__Exercise details__.
Each line of the data that includes the string "móvil" is to be copied out.

** Data extract follows **

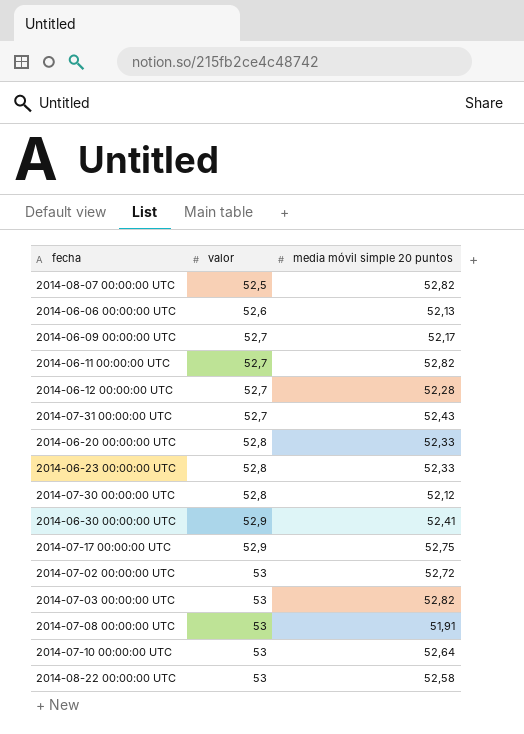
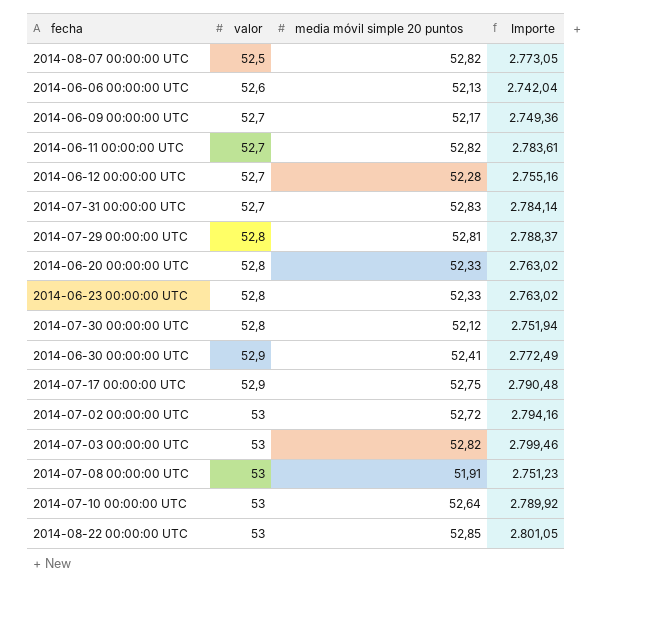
column Importe | formula: none -> [valor] * [media móvil simple 20 puntos]
2014-07-31 00:00:00 UTC | media móvil simple 20 puntos: 52,43 -> 52,83
row 2014-07-29 00:00:00 UTC: none -> 52,8 | 52,81 | 2.788,37
2014-08-22 00:00:00 UTC | media móvil simple 20 puntos: 52,58 -> 52,85

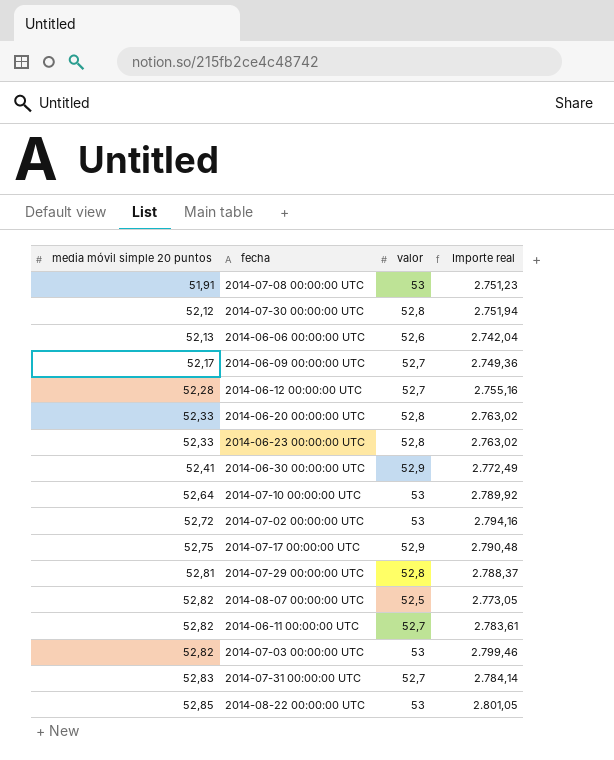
row order: valor ascending -> media móvil simple 20 puntos ascending
column media móvil simple 20 puntos | position: 3 -> 1
column name: Importe -> Importe real

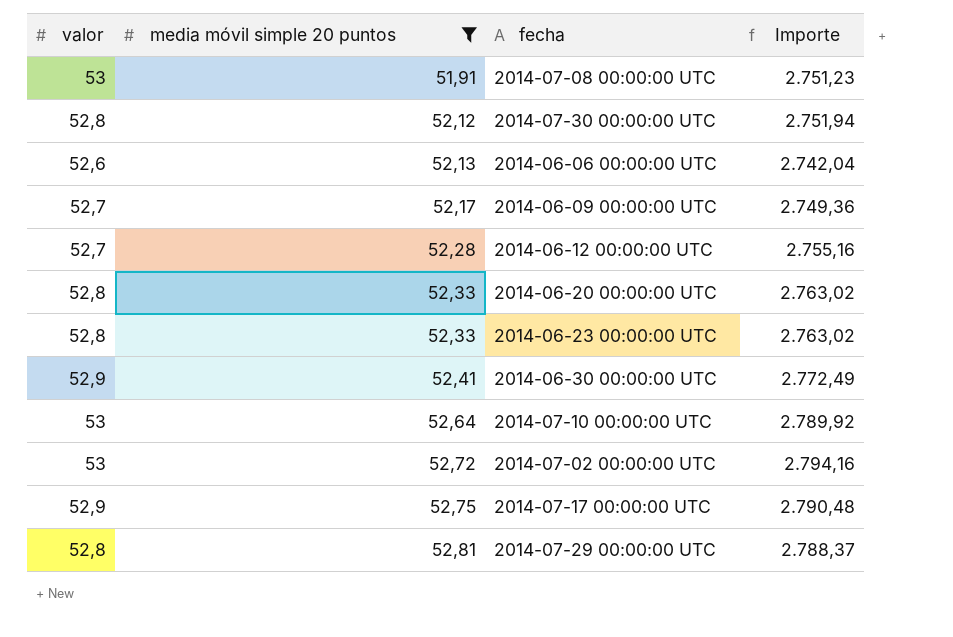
filter: none -> media móvil simple 20 puntos <= 52,81
column valor | position: 3 -> 1
column name: Importe real -> Importe

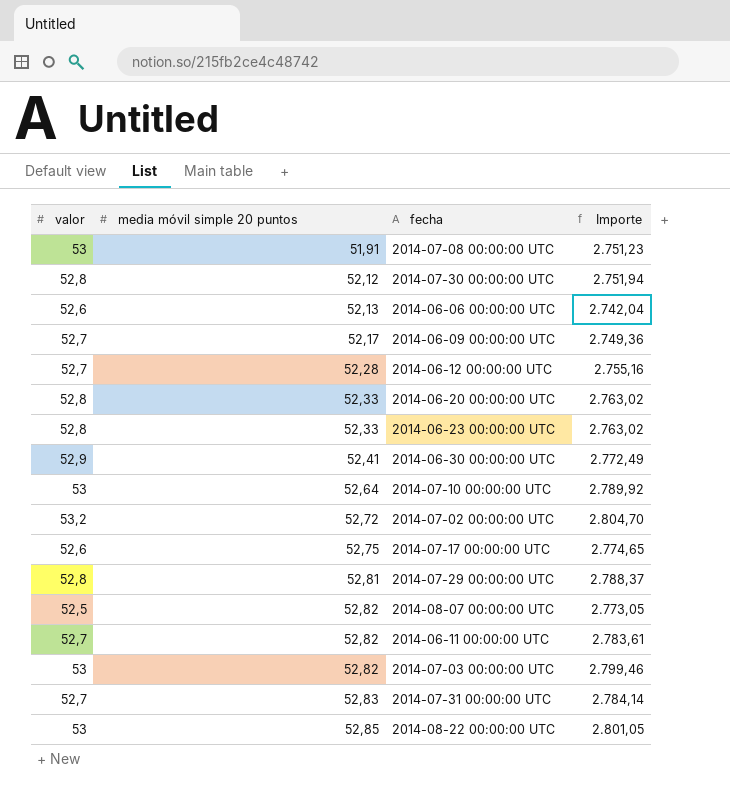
filter: media móvil simple 20 puntos <= 52,81 -> none
2014-07-02 00:00:00 UTC | valor: 53 -> 53,2
2014-07-02 00:00:00 UTC | Importe: 2.794,16 -> 2.804,70
2014-07-17 00:00:00 UTC | valor: 52,9 -> 52,6
2014-07-17 00:00:00 UTC | Importe: 2.790,48 -> 2.774,65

** End of Data extract **

__Answer box__.
column Importe | formula: none -> [valor] * [media móvil simple 20 puntos]
2014-07-31 00:00:00 UTC | media móvil simple 20 puntos: 52,43 -> 52,83
2014-08-22 00:00:00 UTC | media móvil simple 20 puntos: 52,58 -> 52,85
row order: valor ascending -> media móvil simple 20 puntos ascending
column media móvil simple 20 puntos | position: 3 -> 1
filter: none -> media móvil simple 20 puntos <= 52,81
filter: media móvil simple 20 puntos <= 52,81 -> none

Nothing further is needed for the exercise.